Leaders at this year's Summit in Hamburg, Germany committed themselves to advancing the International Finance Facility for Education, a breakthrough initiative which could make it possible to fund universal education.
The International Finance Facility for Education, which could generate $10 billion annually by 2020, was put forward to G20 leaders by the United Nations Secretary-General. Of all the proposals in development and under consideration, the G20 chose to take note of a bold, new initiative and have agreed to carry this momentum forward as Argentina assumes the G20 Presidency. In doing so, leaders made a pledge to prioritize the financing needed to ensure 825 million children – a 2030 projection for those likely to lack the schooling necessary for employment – are instead in school and learning.
The 2017 G20 Leaders' Declaration text reads: "We note the UN Secretary-General's proposal to establish an International Finance Facility for education taking into account other existing initiatives, such as the Global Partnership for Education and Education Cannot Wait, and look forward to examining it in further detail under Argentina's Presidency with a view to making recommendations on it."
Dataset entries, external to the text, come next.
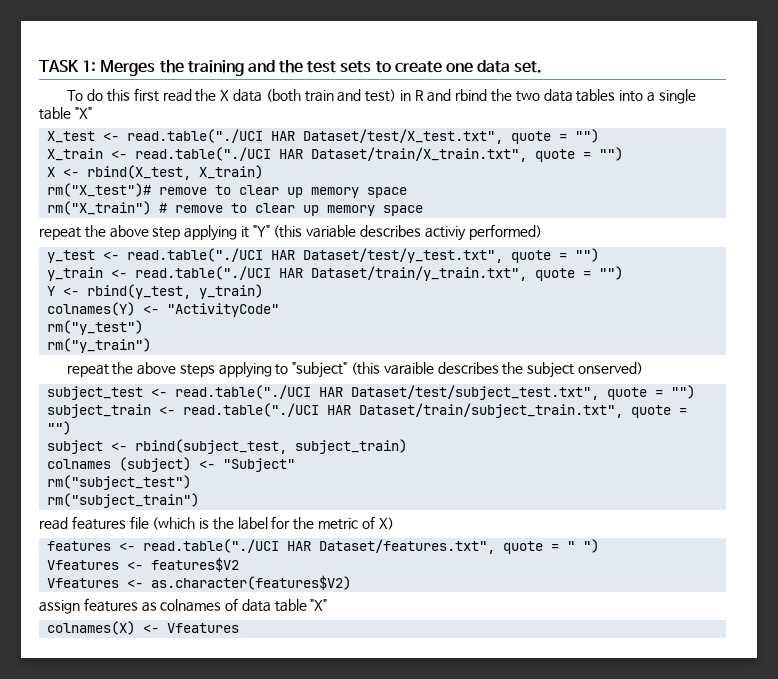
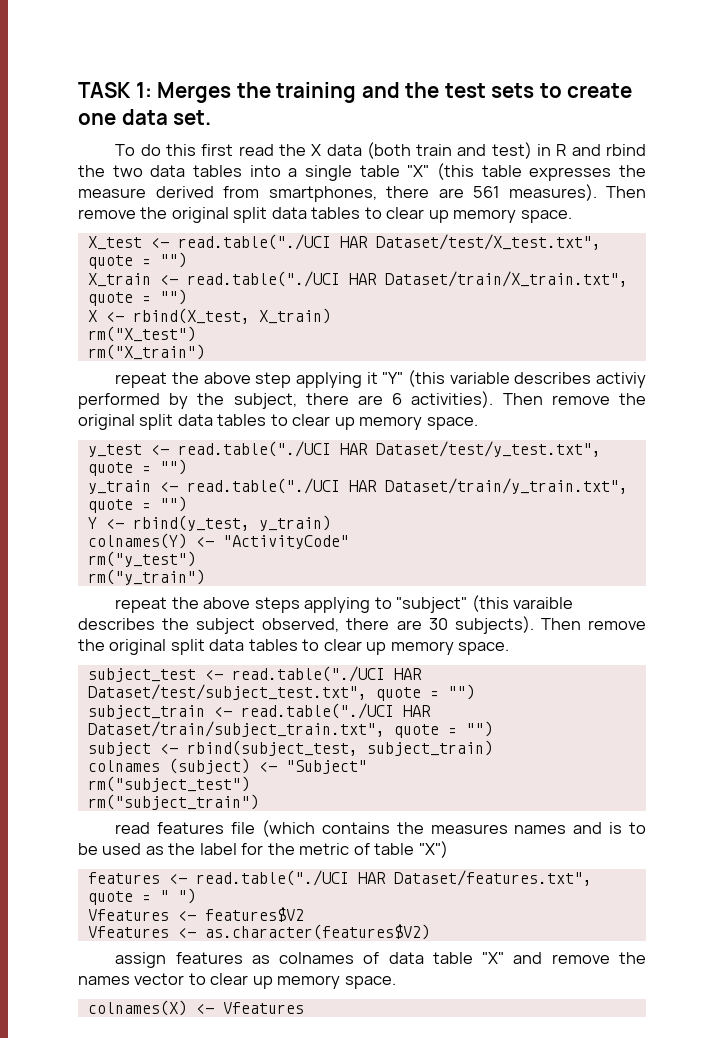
(92, 113) none -> [437,163,646,181] [78,184,646,202] [78,207,572,223] (this table expresses the measure derived from smartphones, there are 561 measures). Then remove the original split data tables to clear up memory space.
[47,183,408,198] [47,201,424,216] rm("X_test")# remove to clear up memory space // rm("X_train") # remove to clear up memory space -> [87,326,196,342] [87,344,205,360] rm("X_test") // rm("X_train")
[468,224,542,240] performed) -> [78,391,646,409] [78,414,478,430] performed by the subject, there are 6 activities). Then remove the original split data tables to clear up memory space.
[577,362,643,375] onserved) -> [262,616,646,634] [78,639,510,655] observed, there are 30 subjects). Then remove the original split data tables to clear up memory space.
[199,518,210,529] is -> [321,822,647,834] [78,843,164,855] contains the measures names and is to be used as
[378,517,394,530] X) -> [374,841,448,858] table "X")
(328, 605) none -> [513,952,646,964] [78,973,396,989] and remove the names vector to clear up memory space.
Commenting on the G20 Summit, Education Commission Chair Gordon Brown said: "Today's Declaration is a victory for the world's children. Delivering an education to every child is the civil rights struggle of our time, and G20 leaders have affirmed this right by recognizing the urgently-needed International Finance Facility for Education. The work starts now to make the facility operational. As long as a single child is denied their right to education, we still have work to do."
Launched in 2015, the Education Commission is a major global initiative engaging world leaders, policy makers and researchers to develop a compelling investment case and financing pathway for achieving equal educational opportunity for children and youth.
The Education Commission is chaired by Gordon Brown, guided by 26 high-level members and co-convened by Norway, Chile, Indonesia, Malawi and UNESCO.